§ **Supplied entries**:
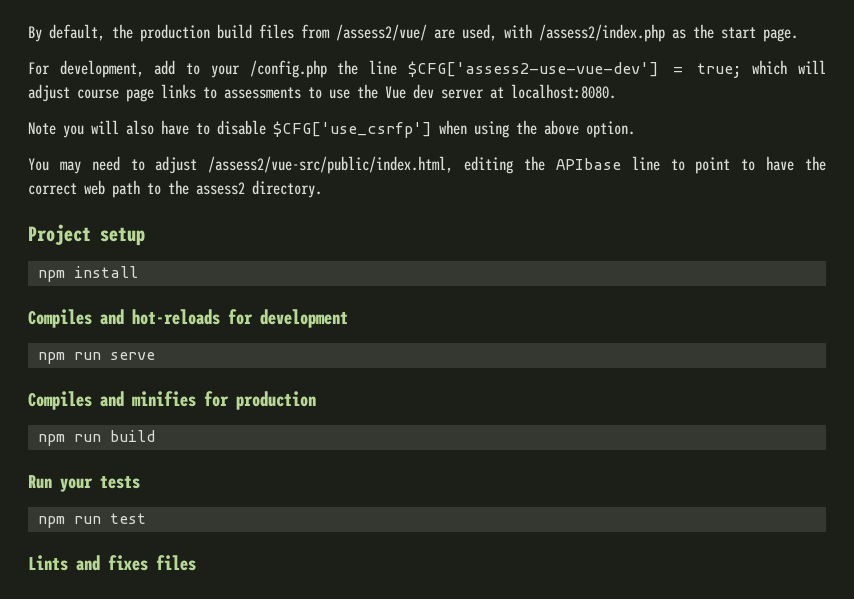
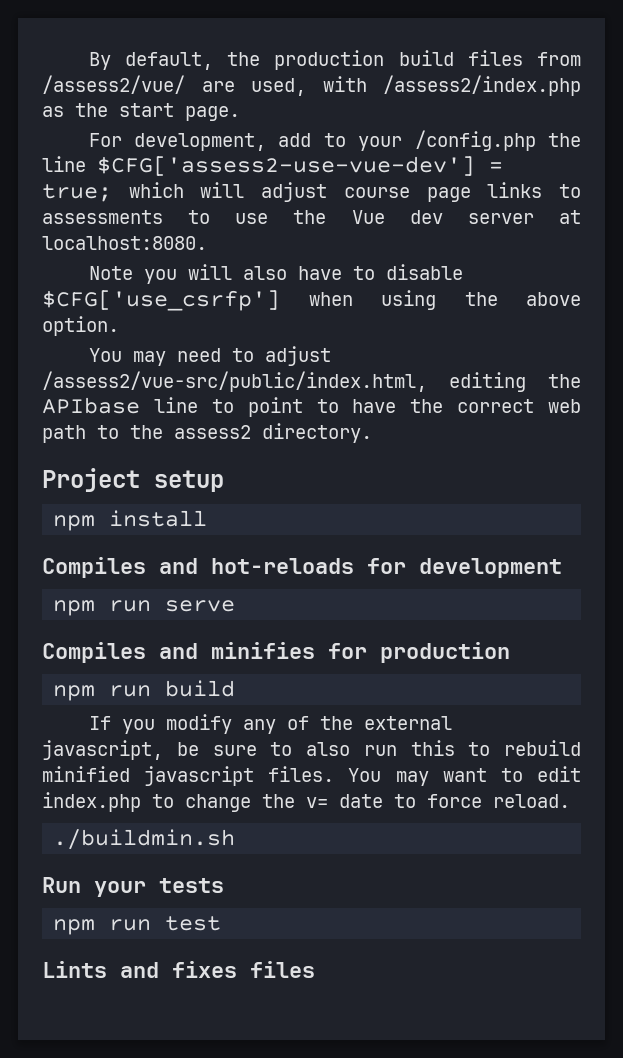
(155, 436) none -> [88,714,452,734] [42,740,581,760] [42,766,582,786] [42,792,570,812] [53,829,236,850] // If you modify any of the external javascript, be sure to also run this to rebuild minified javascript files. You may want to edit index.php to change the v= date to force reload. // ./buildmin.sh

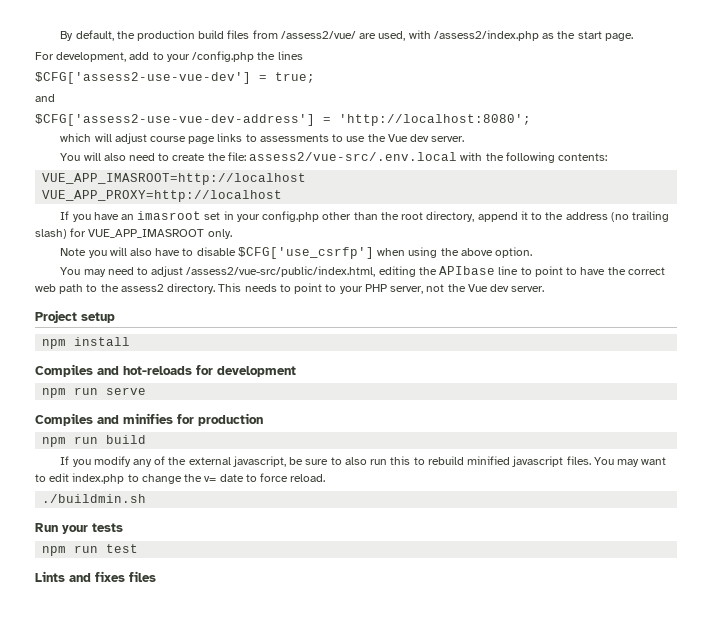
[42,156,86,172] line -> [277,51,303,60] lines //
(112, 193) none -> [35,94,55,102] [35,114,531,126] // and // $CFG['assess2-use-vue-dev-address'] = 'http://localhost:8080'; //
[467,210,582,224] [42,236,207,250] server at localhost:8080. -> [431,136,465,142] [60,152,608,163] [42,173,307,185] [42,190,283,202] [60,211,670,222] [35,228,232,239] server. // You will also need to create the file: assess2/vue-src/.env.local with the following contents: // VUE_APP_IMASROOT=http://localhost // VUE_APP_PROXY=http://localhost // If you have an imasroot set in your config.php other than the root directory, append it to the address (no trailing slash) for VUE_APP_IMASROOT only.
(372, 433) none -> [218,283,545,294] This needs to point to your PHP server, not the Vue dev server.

§ **Exercise aim**: For this exercise, return the material word for word and drop each image.

§ **Exercise result**:
(155, 436) none -> [88,714,452,734] [42,740,581,760] [42,766,582,786] [42,792,570,812] [53,829,236,850] // If you modify any of the external javascript, be sure to also run this to rebuild minified javascript files. You may want to edit index.php to change the v= date to force reload. // ./buildmin.sh

[42,156,86,172] line -> [277,51,303,60] lines //
(112, 193) none -> [35,94,55,102] [35,114,531,126] // and // $CFG['assess2-use-vue-dev-address'] = 'http://localhost:8080'; //
[467,210,582,224] [42,236,207,250] server at localhost:8080. -> [431,136,465,142] [60,152,608,163] [42,173,307,185] [42,190,283,202] [60,211,670,222] [35,228,232,239] server. // You will also need to create the file: assess2/vue-src/.env.local with the following contents: // VUE_APP_IMASROOT=http://localhost // VUE_APP_PROXY=http://localhost // If you have an imasroot set in your config.php other than the root directory, append it to the address (no trailing slash) for VUE_APP_IMASROOT only.
(372, 433) none -> [218,283,545,294] This needs to point to your PHP server, not the Vue dev server.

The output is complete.